Work required
In the entries that follow, the lines from the one with "total: 4467.37 -> 4202.83" through the one with "subtotal: 11835.16 -> 11530.72" are the ones to write out, exactly and with both ends included. Nothing else should appear.

The records
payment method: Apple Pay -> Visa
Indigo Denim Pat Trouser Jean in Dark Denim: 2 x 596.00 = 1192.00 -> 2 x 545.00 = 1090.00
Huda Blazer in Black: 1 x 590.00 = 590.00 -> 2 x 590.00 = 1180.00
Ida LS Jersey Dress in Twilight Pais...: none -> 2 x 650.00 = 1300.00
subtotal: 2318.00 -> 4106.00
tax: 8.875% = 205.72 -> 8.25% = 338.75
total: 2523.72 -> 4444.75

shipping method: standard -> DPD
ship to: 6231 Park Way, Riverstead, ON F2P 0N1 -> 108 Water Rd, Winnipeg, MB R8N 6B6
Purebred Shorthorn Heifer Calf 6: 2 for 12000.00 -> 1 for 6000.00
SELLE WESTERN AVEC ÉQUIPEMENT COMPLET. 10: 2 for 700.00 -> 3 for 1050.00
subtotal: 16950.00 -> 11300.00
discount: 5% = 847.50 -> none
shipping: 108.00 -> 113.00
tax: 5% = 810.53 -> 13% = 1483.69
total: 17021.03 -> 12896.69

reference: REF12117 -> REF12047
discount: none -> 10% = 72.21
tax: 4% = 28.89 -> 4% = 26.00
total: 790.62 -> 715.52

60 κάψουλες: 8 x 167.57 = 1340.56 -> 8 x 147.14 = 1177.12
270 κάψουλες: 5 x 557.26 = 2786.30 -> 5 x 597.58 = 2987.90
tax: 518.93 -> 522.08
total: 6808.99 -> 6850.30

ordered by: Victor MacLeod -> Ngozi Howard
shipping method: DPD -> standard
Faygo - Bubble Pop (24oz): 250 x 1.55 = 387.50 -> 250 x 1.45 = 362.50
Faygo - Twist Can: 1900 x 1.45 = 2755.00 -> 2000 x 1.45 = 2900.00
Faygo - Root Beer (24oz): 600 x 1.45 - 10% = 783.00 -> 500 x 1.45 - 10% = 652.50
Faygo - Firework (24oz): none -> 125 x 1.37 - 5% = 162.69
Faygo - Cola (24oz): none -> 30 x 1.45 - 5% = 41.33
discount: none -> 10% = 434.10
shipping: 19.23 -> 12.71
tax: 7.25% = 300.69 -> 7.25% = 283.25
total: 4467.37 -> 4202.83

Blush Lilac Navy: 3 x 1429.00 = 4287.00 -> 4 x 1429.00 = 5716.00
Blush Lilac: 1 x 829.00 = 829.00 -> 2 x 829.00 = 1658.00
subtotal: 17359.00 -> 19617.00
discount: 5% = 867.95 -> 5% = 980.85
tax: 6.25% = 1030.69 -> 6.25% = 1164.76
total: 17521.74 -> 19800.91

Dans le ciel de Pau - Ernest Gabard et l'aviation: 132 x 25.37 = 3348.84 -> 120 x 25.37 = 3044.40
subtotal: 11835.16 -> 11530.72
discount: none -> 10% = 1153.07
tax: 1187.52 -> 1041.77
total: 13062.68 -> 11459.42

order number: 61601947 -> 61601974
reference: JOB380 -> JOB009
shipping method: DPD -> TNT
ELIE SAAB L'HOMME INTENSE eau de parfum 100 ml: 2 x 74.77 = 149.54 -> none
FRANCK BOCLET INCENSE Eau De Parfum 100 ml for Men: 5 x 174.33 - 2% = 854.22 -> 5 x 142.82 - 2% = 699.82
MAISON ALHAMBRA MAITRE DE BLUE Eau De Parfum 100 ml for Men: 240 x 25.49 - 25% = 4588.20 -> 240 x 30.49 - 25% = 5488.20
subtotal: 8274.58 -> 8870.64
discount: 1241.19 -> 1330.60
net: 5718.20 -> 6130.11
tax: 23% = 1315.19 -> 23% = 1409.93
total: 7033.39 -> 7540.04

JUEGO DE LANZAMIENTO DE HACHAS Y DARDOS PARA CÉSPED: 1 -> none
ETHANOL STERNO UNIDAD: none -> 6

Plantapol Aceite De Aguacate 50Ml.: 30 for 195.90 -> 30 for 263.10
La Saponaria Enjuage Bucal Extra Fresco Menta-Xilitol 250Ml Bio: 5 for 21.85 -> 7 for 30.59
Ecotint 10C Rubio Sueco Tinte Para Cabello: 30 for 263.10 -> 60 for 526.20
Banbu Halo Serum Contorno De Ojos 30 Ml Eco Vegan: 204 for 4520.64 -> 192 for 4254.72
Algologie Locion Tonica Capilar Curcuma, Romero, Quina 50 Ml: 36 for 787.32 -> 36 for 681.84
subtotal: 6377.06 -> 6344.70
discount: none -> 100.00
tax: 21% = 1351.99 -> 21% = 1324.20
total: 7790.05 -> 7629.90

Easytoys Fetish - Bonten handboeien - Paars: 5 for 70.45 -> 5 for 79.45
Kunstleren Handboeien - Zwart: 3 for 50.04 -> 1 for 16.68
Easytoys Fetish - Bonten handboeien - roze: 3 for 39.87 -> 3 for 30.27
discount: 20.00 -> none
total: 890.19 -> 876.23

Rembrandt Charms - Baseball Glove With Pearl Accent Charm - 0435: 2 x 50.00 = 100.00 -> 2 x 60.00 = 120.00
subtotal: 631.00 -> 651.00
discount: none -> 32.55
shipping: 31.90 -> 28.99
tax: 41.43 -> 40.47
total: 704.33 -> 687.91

Task output
total: 4467.37 -> 4202.83

Blush Lilac Navy: 3 x 1429.00 = 4287.00 -> 4 x 1429.00 = 5716.00
Blush Lilac: 1 x 829.00 = 829.00 -> 2 x 829.00 = 1658.00
subtotal: 17359.00 -> 19617.00
discount: 5% = 867.95 -> 5% = 980.85
tax: 6.25% = 1030.69 -> 6.25% = 1164.76
total: 17521.74 -> 19800.91

Dans le ciel de Pau - Ernest Gabard et l'aviation: 132 x 25.37 = 3348.84 -> 120 x 25.37 = 3044.40
subtotal: 11835.16 -> 11530.72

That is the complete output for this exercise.